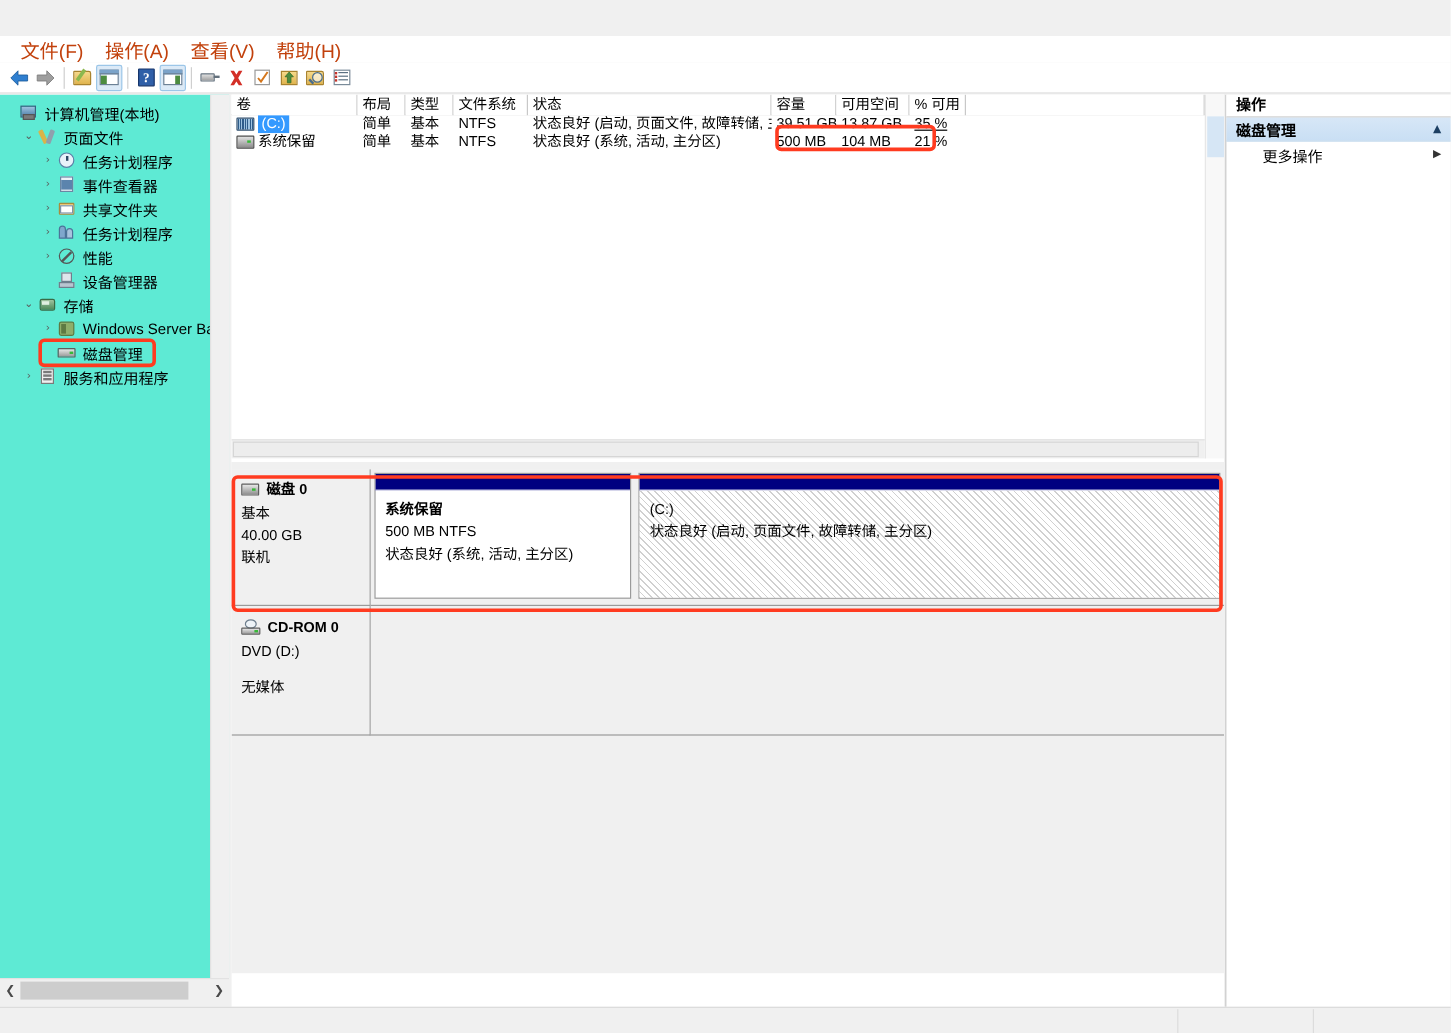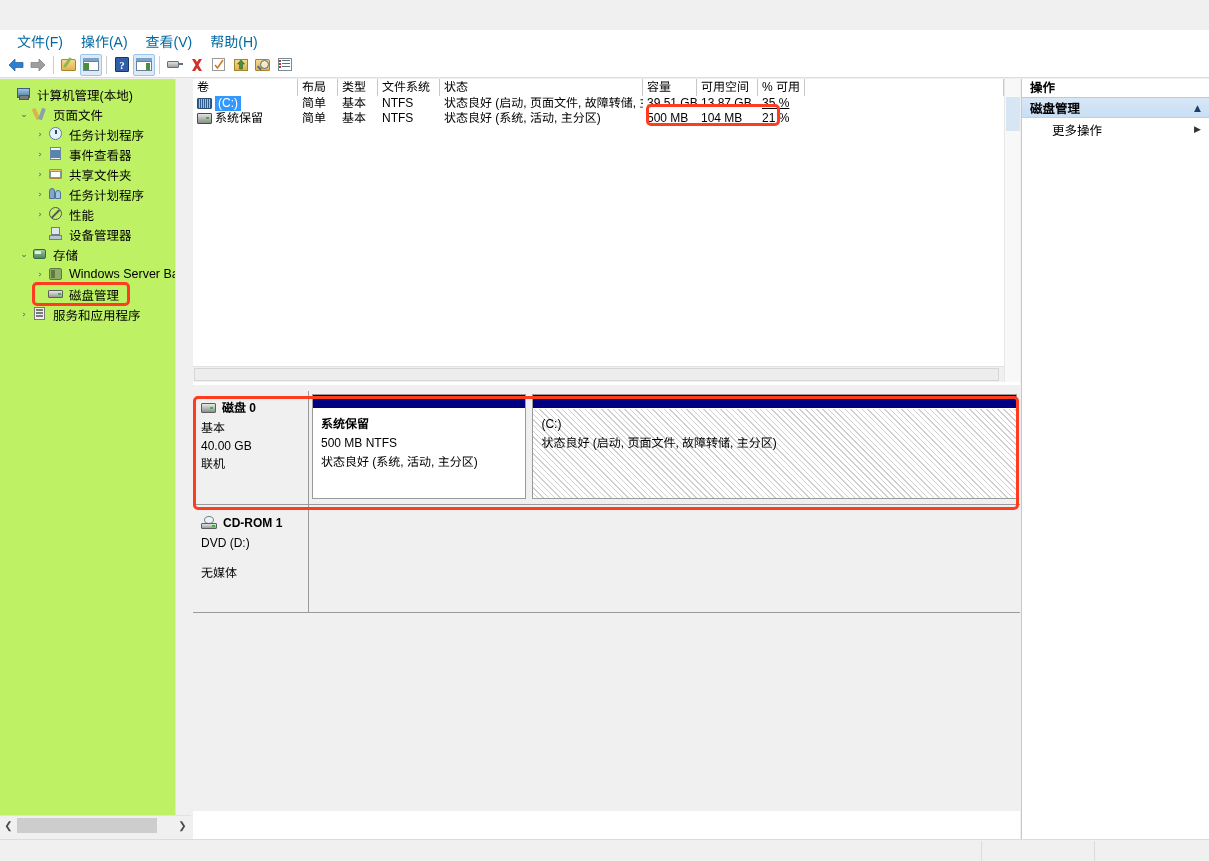--- a/index.html
+++ b/index.html
@@ -29,39 +29,39 @@
     font-size: 13px; color: #2b2b2b; font-family: "DejaVu Sans", sans-serif;
   }
   .wc.min { font-size: 14px; }
   .wc.close { font-size: 15px; }
 
   
   .menubar {
     position: absolute; left: 0; top: 30px; width: 1209px; height: 22px;
     background: #ffffff; display: flex; align-items: center; padding-left: 8px;
   }
-  .menuitem { padding: 2px 9px; font-size: 14px; color: #0369a1; }
+  .menuitem { padding: 2px 9px; font-size: 16px; color: #c2410c; }
 
   
   .toolbar {
     position: absolute; left: 0; top: 52px; width: 1209px; height: 26px;
     background: #ffffff; display: flex; align-items: center; padding-left: 5px;
     border-bottom: 1px solid #dcdcdc;
   }
   .tb-btn { width: 22px; height: 22px; display: flex; align-items: center; justify-content: center; position: relative; }
   .tb-btn.active { background: #dceaf7; border: 1px solid #9cc6e8; border-radius: 2px; }
   .tb-sep { width: 1px; height: 18px; background: #cfcfcf; margin: 0 4px; }
 
   
   .body { position: absolute; left: 0; top: 79px; width: 1209px; height: 760px; background: #f0f0f0; }
 
   
   .treepane {
     position: absolute; left: 0; top: 0; width: 191px; height: 736px;
-    background: #bef264; overflow: hidden;
+    background: #5eead4; overflow: hidden;
   }
   .tree { padding: 5px 0 0 0; }
   .trow { height: 20px; display: flex; align-items: center; white-space: nowrap; font-size: 12.5px; position: relative; }
   .twist {
     width: 16px; height: 16px; flex: none; display: flex; align-items: center; justify-content: center;
     font-family: "DejaVu Sans", sans-serif; font-size: 9px; color: #5a5a5a;
   }
   .tspacer { width: 16px; flex: none; }
   .ticon { width: 16px; height: 16px; flex: none; margin-right: 5px; position: relative; }
   .tlabel { color: #000; }
@@ -562,21 +562,21 @@
         </div>
 
         <div class="cdrow" style="height:108px">
           <div class="cd-info">
             <div class="cd-title">
               <span class="cd-glyph">
                 <span class="ic-cd1"></span>
                   <span class="ic-cd2"></span>
                   <span class="ic-cdled"></span>
               </span>
-              <span>CD-ROM 1</span>
+              <span>CD-ROM 0</span>
             </div>
             <div>DVD (D:)</div>
             <div style="height:10px"></div>
             <div>无媒体</div>
           </div>
           <div class="cd-blank"></div>
         </div>
 
         <div style="height:196px;background:#f0f0f0"></div>
       </div>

Brief >>
Go through the data and return each line where the word "ffffff" appears.

Result of the exercise >>
     background: #ffffff; display: flex; align-items: center; padding-left: 8px;
     background: #ffffff; display: flex; align-items: center; padding-left: 5px;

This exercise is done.